Silicon Valley veteran Shama Keskar has joined Tampa-based Nickelytics as chief technology officer and co-founder.

Google. Amazon. LinkedIn. Shama Keskar has held leadership roles at some of the biggest names in tech, and now she’s headed to Tampa to join Nickelytics, a startup that aims to disrupt the out-of-home advertising industry with a unique approach to collecting and analyzing data that can demonstrate an advertiser’s return on investments in signage on vehicles.

Keskar, a 14-year veteran of the tech sector, is not physically coming to Tampa — she’ll work remotely from Seattle for family reasons — but she told the Catalyst that the region’s rising prominence as a tech hub “definitely” played a role in her decision to accept an offer to become a co-founder and chief technology officer at Nickelytics.

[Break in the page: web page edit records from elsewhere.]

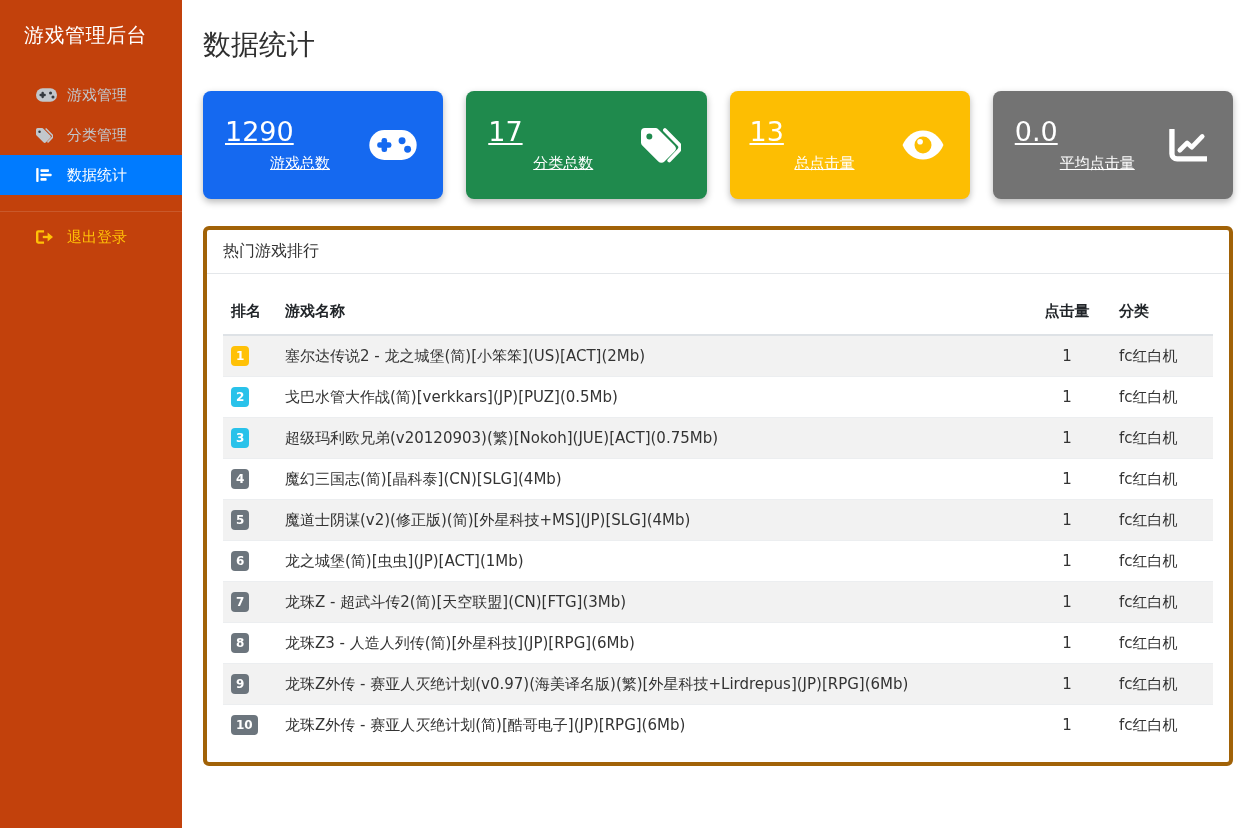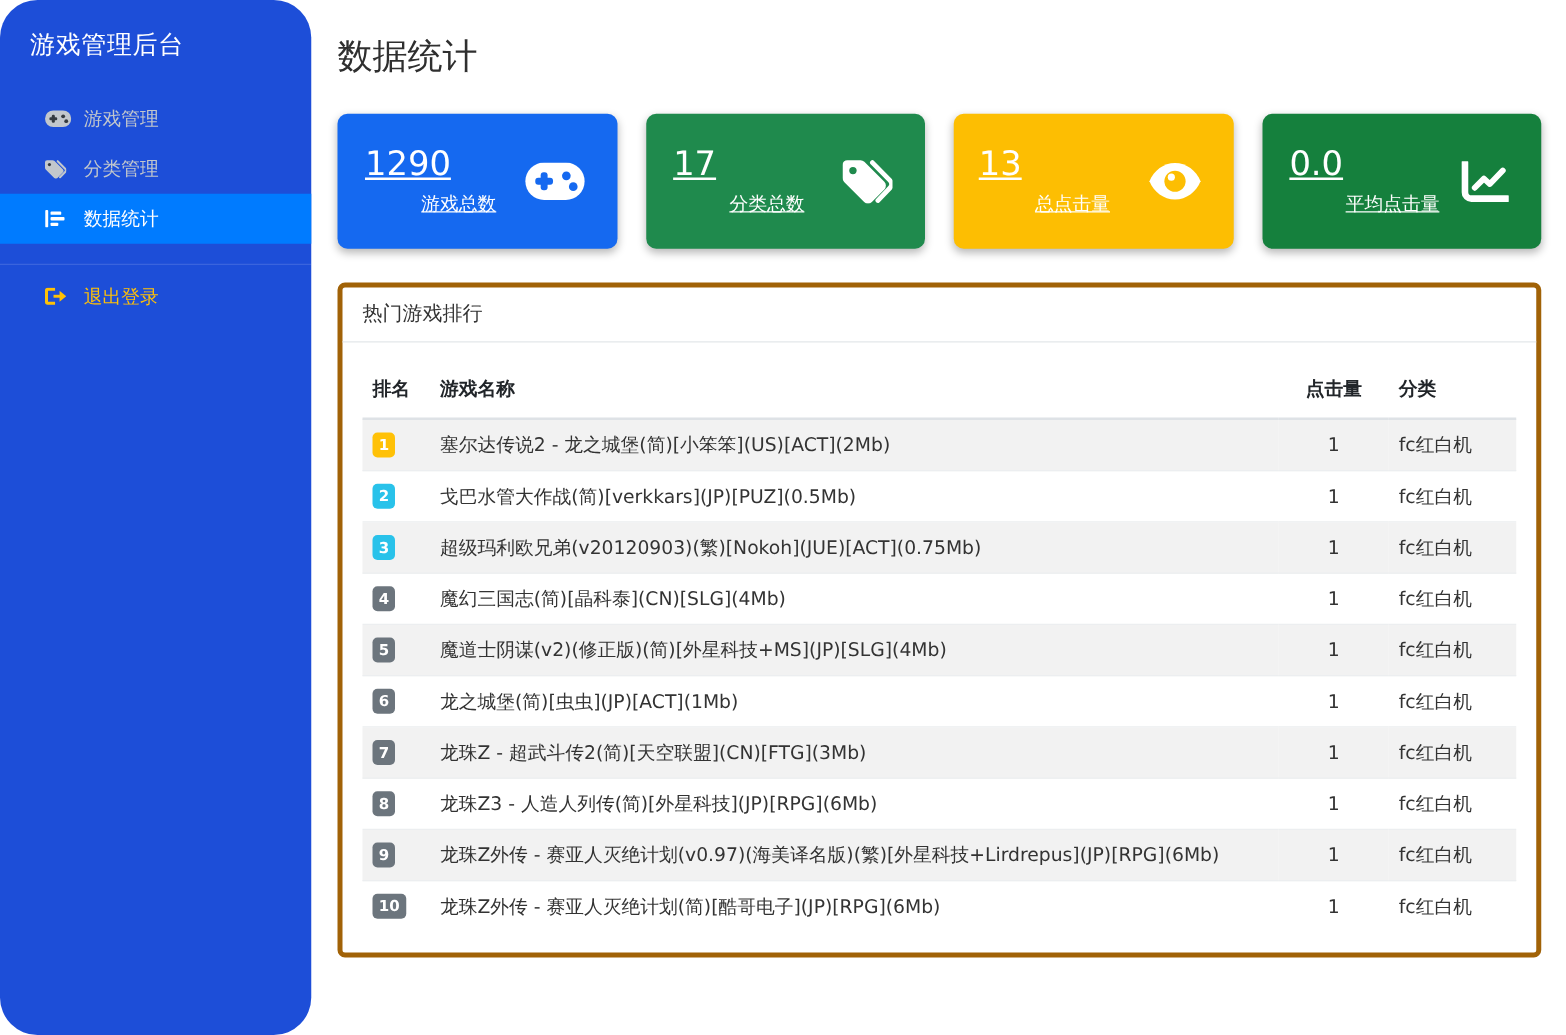--- a/index.html
+++ b/index.html
@@ -9,24 +9,23 @@
     background: #ffffff;
     color: #333;
     width: 1253px;
     height: 828px;
     overflow: hidden;
   }
   .layout { display: flex; width: 100%; height: 100%; }
 
   
   .sidebar {
-    width: 249px; flex-shrink: 0;
-    background: #1d4ed8;
+    width: 182px; flex-shrink: 0;
+    background: #c2410c;
     color: #c2c7cc;
-    border-radius: 30px;
   }
   .sidebar-title {
     color: #fff; font-size: 20px; letter-spacing: .5px;
     padding: 22px 24px 18px;
     white-space: nowrap;
   }
   .nav { margin-top: 8px; }
   .nav-item {
     display: flex; align-items: center;
     height: 40px; padding: 0 36px;
@@ -183,21 +182,21 @@
         </div>
         <div class="card-icon">
           <svg width="42" height="30" viewBox="0 0 46 32">
             <path d="M23 0 C13 0 4.6 6.4 0.6 16 C4.6 25.6 13 32 23 32 C33 32 41.4 25.6 45.4 16 C41.4 6.4 33 0 23 0 Z" fill="#fff"></path>
             <circle cx="23" cy="16" r="9.3" fill="var(--bg)"></circle>
             <circle cx="19.8" cy="12.4" r="3.1" fill="#fff"></circle>
           </svg>
         </div>
       </div>
 
-      <div class="stat-card" style="background: #15803d; gap: 10px; --bg: #18c5ea;">
+      <div class="stat-card" style="background: #737373; gap: 10px; --bg: #18c5ea;">
         <div class="card-text">
           <div class="card-value">0.0</div>
           <div class="card-label">平均点击量</div>
         </div>
         <div class="card-icon">
           <svg width="38" height="33" viewBox="0 0 44 38">
             <path d="M3.4 1 V28.5 a6 6 0 0 0 6 6 H43" stroke="#fff" stroke-width="6.2" fill="none" stroke-linecap="round"></path>
             <path d="M12.5 24.5 L21 16 L26.5 21 L38.5 8.5" stroke="#fff" stroke-width="5.4" fill="none" stroke-linecap="round" stroke-linejoin="round"></path>
           </svg>
         </div>

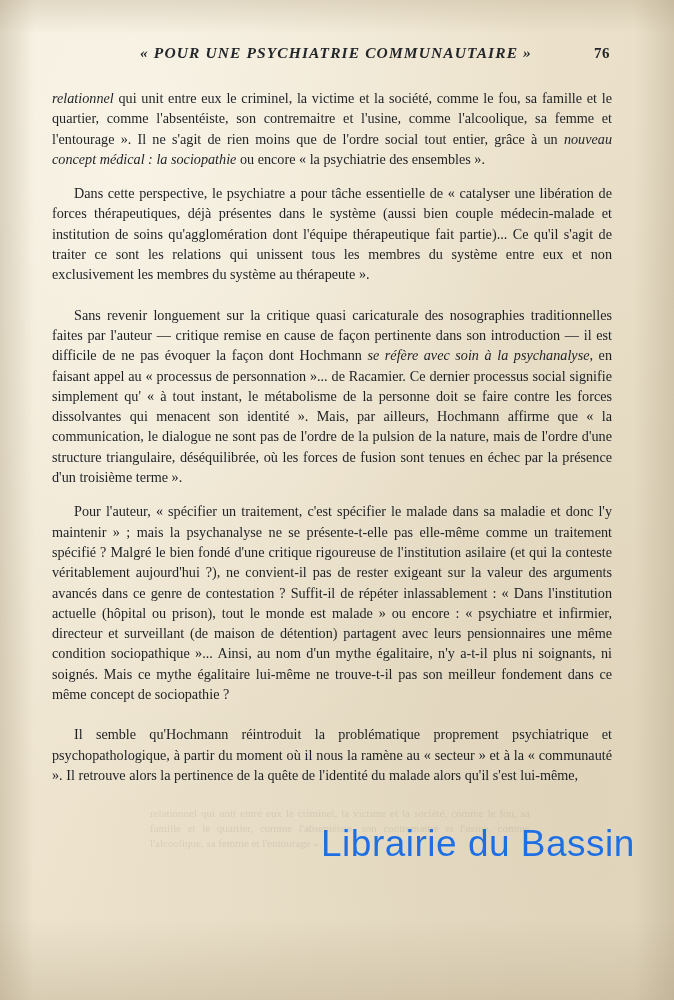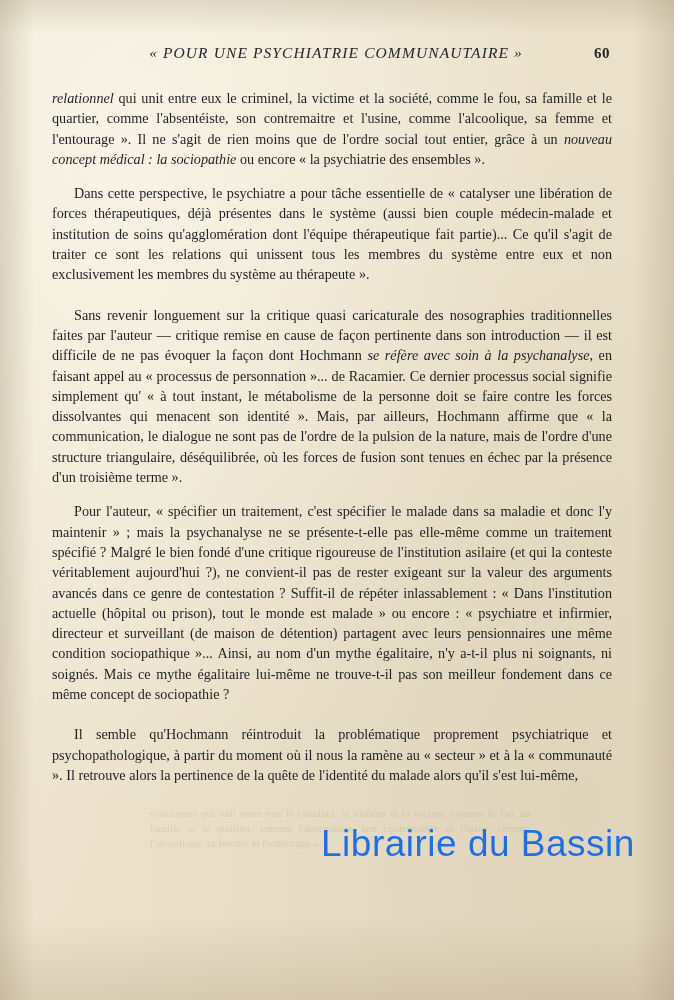--- a/index.html
+++ b/index.html
@@ -52,21 +52,21 @@
   .header-line {
     display: flex;
     align-items: baseline;
     justify-content: center;
     position: relative;
     margin-bottom: 26px;
     padding-left: 8px;
   }
   .running-title {
     font-style: italic;
-    font-weight: 400;
+    font-weight: 700;
     letter-spacing: 1.1px;
     font-size: 15.5px;
     color: #23262b;
     text-align: center;
     white-space: nowrap;
   }
   .folio {
     position: absolute;
     right: 2px;
     bottom: 0;
@@ -139,21 +139,21 @@
 </head>
 <body>
 
 <div class="page">
   <div class="top-shade"></div>
 
   <div class="text-block">
 
     <div class="header-line">
       <div class="running-title">« POUR UNE PSYCHIATRIE COMMUNAUTAIRE »</div>
-      <div class="folio">60</div>
+      <div class="folio">76</div>
     </div>
 
     <p class="para" id="p1"><i>relationnel</i><span> qui unit entre eux le criminel, la victime et la société, comme le fou, sa famille et le quartier, comme l'absentéiste, son contremaitre et l'usine, comme l'alcoolique, sa femme et l'entourage ». Il ne s'agit de rien moins que de l'ordre social tout entier, grâce à un </span><i>nouveau concept médical : la sociopathie</i><span> ou encore « la psychiatrie des ensembles ».</span></p>
     <p class="para indent" id="p2"><span>Dans cette perspective, le psychiatre a pour tâche essentielle de « catalyser une libération de forces thérapeutiques, déjà présentes dans le système (aussi bien couple médecin-malade et institution de soins qu'agglomération dont l'équipe thérapeutique fait partie)... Ce qu'il s'agit de traiter ce sont les relations qui unissent tous les membres du système entre eux et non exclusivement les membres du système au thérapeute ».</span></p>
     <p class="para indent gap" id="p3"><span>Sans revenir longuement sur la critique quasi caricaturale des nosographies traditionnelles faites par l'auteur — critique remise en cause de façon pertinente dans son introduction — il est difficile de ne pas évoquer la façon dont Hochmann </span><i>se réfère avec soin à la psychanalyse</i><span>, en faisant appel au « processus de personnation »... de Racamier. Ce dernier processus social signifie simplement qu' « à tout instant, le métabolisme de la personne doit se faire contre les forces dissolvantes qui menacent son identité ». Mais, par ailleurs, Hochmann affirme que « la communication, le dialogue ne sont pas de l'ordre de la pulsion de la nature, mais de l'ordre d'une structure triangulaire, déséquilibrée, où les forces de fusion sont tenues en échec par la présence d'un troisième terme ».</span></p>
     <p class="para indent" id="p4"><span>Pour l'auteur, « spécifier un traitement, c'est spécifier le malade dans sa maladie et donc l'y maintenir » ; mais la psychanalyse ne se présente-t-elle pas elle-même comme un traitement spécifié ? Malgré le bien fondé d'une critique rigoureuse de l'institution asilaire (et qui la conteste véritablement aujourd'hui ?), ne convient-il pas de rester exigeant sur la valeur des arguments avancés dans ce genre de contestation ? Suffit-il de répéter inlassablement : « Dans l'institution actuelle (hôpital ou prison), tout le monde est malade » ou encore : « psychiatre et infirmier, directeur et surveillant (de maison de détention) partagent avec leurs pensionnaires une même condition sociopathique »... Ainsi, au nom d'un mythe égalitaire, n'y a-t-il plus ni soignants, ni soignés. Mais ce mythe égalitaire lui-même ne trouve-t-il pas son meilleur fondement dans ce même concept de sociopathie ?</span></p>
     <p class="para indent gap" id="p5"><span>Il semble qu'Hochmann réintroduit la problématique proprement psychiatrique et psychopathologique, à partir du moment où il nous la ramène au « secteur » et à la « communauté ». Il retrouve alors la pertinence de la quête de l'identité du malade alors qu'il s'est lui-même,</span></p>
 
   </div>
 

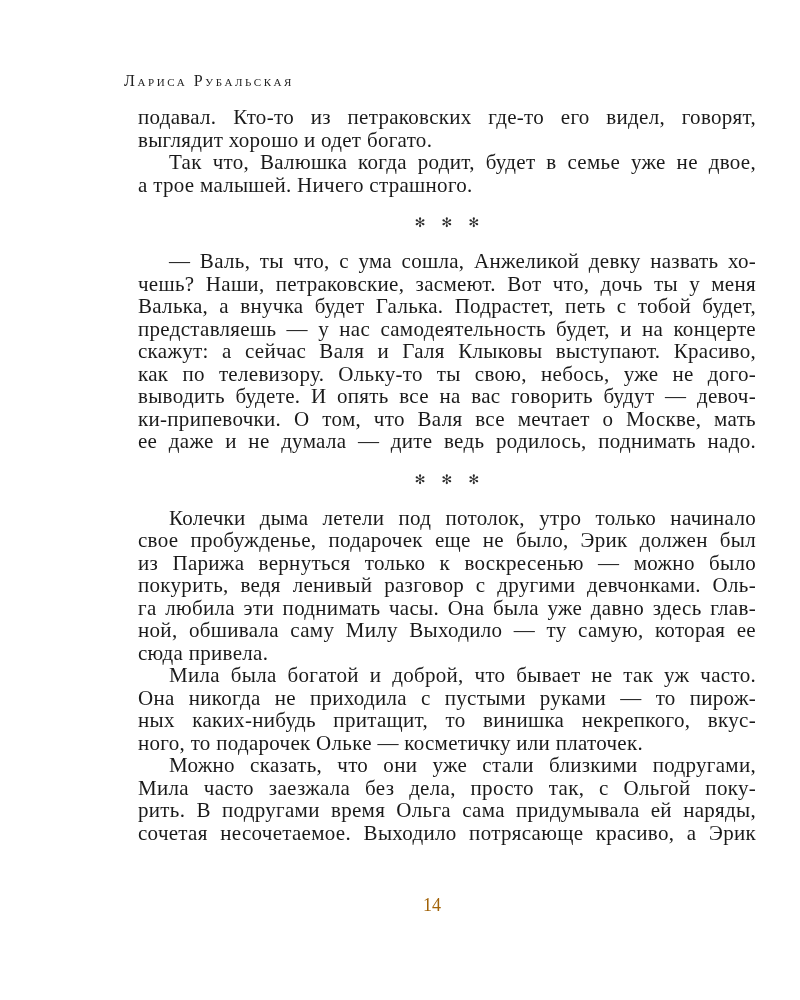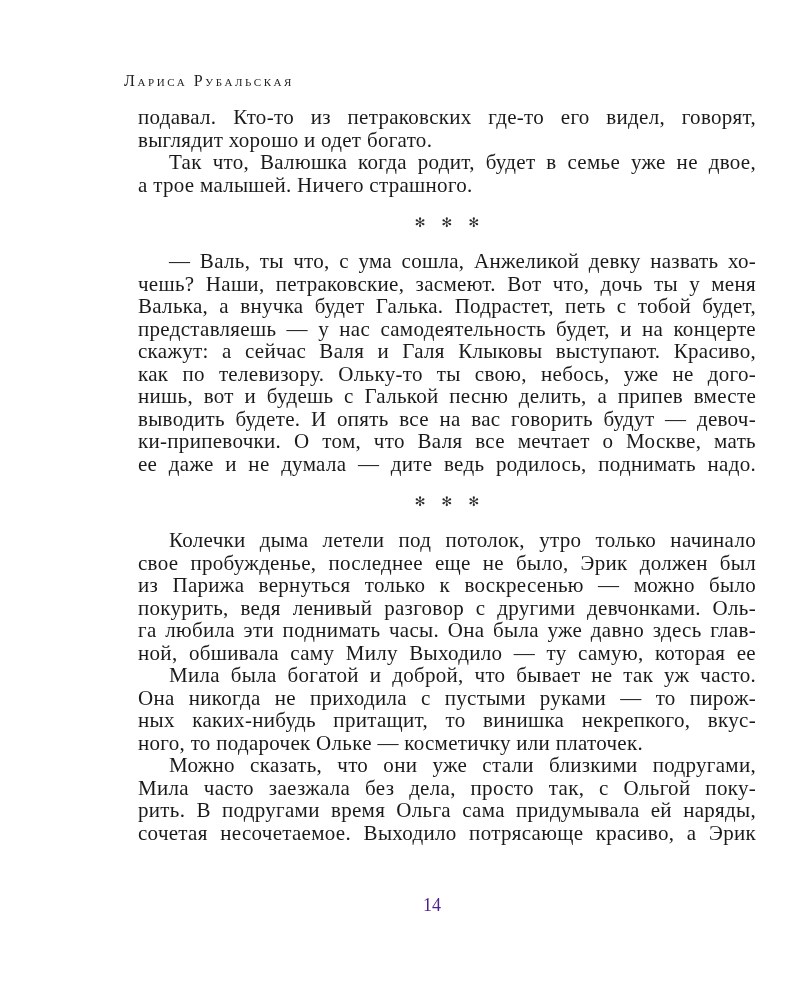--- a/index.html
+++ b/index.html
@@ -61,21 +61,21 @@
     margin: 0 8px;
     font-family: "DejaVu Sans", sans-serif;
   }
   .page-number {
     position: absolute;
     left: 103px;
     top: 895px;
     width: 618px;
     text-align: center;
     font-size: 18px;
-    color: #4c1d95;
+    color: #a16207;
   }
 </style>
 </head>
 <body>
 
 <div class="book-page">
   <div class="running-header">Лариса Рубальская</div>
 
   <div class="body-text">
       <div class="para">
@@ -87,33 +87,33 @@
         <div class="text-line">а трое малышей. Ничего страшного.</div>
       </div>
       <div class="separator"><span class="asterisk-glyph">✻</span><span class="asterisk-glyph">✻</span><span class="asterisk-glyph">✻</span></div>
       <div class="para indent">
         <div class="text-line fill first">— Валь, ты что, с ума сошла, Анжеликой девку назвать хо-</div>
         <div class="text-line fill">чешь? Наши, петраковские, засмеют. Вот что, дочь ты у меня</div>
         <div class="text-line fill">Валька, а внучка будет Галька. Подрастет, петь с тобой будет,</div>
         <div class="text-line fill">представляешь — у нас самодеятельность будет, и на концерте</div>
         <div class="text-line fill">скажут: а сейчас Валя и Галя Клыковы выступают. Красиво,</div>
         <div class="text-line fill">как по телевизору. Ольку-то ты свою, небось, уже не дого-</div>
-        <div class="text-line fill">нишь, вот и будешь с Галькой песню делить, а припев вместе</div>
         <div class="text-line fill">выводить будете. И опять все на вас говорить будут — девоч-</div>
         <div class="text-line fill">ки-припевочки. О том, что Валя все мечтает о Москве, мать</div>
         <div class="text-line fill">ее даже и не думала — дите ведь родилось, поднимать надо.</div>
       </div>
       <div class="separator"><span class="asterisk-glyph">✻</span><span class="asterisk-glyph">✻</span><span class="asterisk-glyph">✻</span></div>
       <div class="para indent">
         <div class="text-line fill first">Колечки дыма летели под потолок, утро только начинало</div>
-        <div class="text-line fill">свое пробужденье, последнее еще не было, Эрик должен был</div>
+        <div class="text-line fill">свое пробужденье, подарочек еще не было, Эрик должен был</div>
         <div class="text-line fill">из Парижа вернуться только к воскресенью — можно было</div>
         <div class="text-line fill">покурить, ведя ленивый разговор с другими девчонками. Оль-</div>
         <div class="text-line fill">га любила эти поднимать часы. Она была уже давно здесь глав-</div>
         <div class="text-line fill">ной, обшивала саму Милу Выходило — ту самую, которая ее</div>
+        <div class="text-line">сюда привела.</div>
       </div>
       <div class="para indent">
         <div class="text-line fill first">Мила была богатой и доброй, что бывает не так уж часто.</div>
         <div class="text-line fill">Она никогда не приходила с пустыми руками — то пирож-</div>
         <div class="text-line fill">ных каких-нибудь притащит, то винишка некрепкого, вкус-</div>
         <div class="text-line">ного, то подарочек Ольке — косметичку или платочек.</div>
       </div>
       <div class="para indent">
         <div class="text-line fill first">Можно сказать, что они уже стали близкими подругами,</div>
         <div class="text-line fill">Мила часто заезжала без дела, просто так, с Ольгой поку-</div>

Nickelytics co-founder and CEO Judah Longgrear.

Judah Longgrear, the co-founder and CEO of Nickelytics, said Keskar “checked all the boxes” for what he was looking for in a CTO when he began to put out feelers via, a recruiting website for tech professionals. What started out initially as a consulting engagement, he said, quickly turned into “a good long-term fit.”

He added, “At first, we were looking for more of an official CTO type of role, but as we got further along in our discussions and started to understand all the value Shama could bring, it became a no-brainer to add her to the co-founding team.”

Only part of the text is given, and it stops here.